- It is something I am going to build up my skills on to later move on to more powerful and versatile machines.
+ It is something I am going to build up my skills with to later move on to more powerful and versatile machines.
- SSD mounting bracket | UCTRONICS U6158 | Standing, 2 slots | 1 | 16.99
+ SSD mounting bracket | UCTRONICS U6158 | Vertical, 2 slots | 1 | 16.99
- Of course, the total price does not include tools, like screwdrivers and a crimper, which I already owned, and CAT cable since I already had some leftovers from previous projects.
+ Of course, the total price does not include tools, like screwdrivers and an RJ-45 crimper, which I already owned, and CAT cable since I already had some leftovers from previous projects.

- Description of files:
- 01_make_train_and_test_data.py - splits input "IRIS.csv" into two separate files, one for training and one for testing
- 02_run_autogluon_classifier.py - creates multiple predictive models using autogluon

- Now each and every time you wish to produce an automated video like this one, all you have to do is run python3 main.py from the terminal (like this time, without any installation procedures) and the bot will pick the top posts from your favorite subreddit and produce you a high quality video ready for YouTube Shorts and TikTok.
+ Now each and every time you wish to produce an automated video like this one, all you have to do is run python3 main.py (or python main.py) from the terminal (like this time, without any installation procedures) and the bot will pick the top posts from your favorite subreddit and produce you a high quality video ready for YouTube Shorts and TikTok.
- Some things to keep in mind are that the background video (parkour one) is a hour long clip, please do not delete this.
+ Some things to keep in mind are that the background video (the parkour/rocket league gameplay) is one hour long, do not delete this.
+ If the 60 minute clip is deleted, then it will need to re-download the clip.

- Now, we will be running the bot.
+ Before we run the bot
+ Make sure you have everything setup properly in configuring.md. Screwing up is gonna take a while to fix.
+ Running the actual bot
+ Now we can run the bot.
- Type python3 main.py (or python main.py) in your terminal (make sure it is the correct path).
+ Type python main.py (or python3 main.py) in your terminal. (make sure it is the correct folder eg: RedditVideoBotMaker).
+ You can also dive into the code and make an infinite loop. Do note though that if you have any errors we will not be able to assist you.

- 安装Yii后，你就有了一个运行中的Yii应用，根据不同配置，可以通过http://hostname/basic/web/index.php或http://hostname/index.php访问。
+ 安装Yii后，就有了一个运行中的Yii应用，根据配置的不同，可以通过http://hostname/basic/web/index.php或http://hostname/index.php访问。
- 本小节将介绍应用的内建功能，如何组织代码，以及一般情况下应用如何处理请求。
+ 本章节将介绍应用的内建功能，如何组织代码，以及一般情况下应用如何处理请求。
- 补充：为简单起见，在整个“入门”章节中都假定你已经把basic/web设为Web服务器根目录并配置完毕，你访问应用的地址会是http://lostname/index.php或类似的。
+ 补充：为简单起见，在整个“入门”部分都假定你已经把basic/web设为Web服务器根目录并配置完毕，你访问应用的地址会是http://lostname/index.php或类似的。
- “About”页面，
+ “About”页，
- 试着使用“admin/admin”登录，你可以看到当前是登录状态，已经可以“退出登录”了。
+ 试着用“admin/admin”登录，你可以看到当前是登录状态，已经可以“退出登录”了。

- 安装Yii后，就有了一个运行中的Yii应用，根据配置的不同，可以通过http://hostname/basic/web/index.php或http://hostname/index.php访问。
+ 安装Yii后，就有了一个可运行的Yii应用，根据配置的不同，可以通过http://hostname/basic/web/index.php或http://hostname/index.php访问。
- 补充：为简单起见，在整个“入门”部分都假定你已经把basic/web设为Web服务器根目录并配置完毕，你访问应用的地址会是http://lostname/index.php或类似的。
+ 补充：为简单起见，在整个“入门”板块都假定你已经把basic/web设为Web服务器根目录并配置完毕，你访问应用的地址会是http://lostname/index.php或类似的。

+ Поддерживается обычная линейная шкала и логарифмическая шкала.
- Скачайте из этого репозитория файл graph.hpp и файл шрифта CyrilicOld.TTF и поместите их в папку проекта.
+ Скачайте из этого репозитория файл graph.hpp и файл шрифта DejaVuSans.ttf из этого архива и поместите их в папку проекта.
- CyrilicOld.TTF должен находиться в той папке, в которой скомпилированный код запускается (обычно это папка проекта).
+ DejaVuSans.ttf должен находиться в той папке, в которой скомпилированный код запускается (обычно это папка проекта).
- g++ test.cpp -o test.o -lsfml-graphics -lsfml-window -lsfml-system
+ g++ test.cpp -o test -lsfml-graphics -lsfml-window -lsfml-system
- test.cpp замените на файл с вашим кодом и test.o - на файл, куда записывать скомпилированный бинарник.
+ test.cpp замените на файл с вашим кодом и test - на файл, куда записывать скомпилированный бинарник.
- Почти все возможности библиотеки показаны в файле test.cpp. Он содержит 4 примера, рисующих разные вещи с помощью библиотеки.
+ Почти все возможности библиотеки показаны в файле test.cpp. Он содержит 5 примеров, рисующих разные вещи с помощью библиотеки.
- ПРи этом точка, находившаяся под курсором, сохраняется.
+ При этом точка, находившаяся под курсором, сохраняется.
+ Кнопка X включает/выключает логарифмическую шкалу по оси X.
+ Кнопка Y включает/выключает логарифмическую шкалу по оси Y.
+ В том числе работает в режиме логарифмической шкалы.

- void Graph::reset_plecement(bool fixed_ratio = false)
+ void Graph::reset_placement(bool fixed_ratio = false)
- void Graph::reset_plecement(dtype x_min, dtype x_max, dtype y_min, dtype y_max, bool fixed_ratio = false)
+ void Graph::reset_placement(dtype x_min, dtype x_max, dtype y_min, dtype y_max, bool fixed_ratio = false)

····················

▸ **TASK DIRECTIONS**
Quote, word for word, every line from the top of the entries through the line that holds "- SSD mounting".

▸ **OUTPUT OF THE EXERCISE**
- It is something I am going to build up my skills on to later move on to more powerful and versatile machines.
+ It is something I am going to build up my skills with to later move on to more powerful and versatile machines.
- SSD mounting bracket | UCTRONICS U6158 | Standing, 2 slots | 1 | 16.99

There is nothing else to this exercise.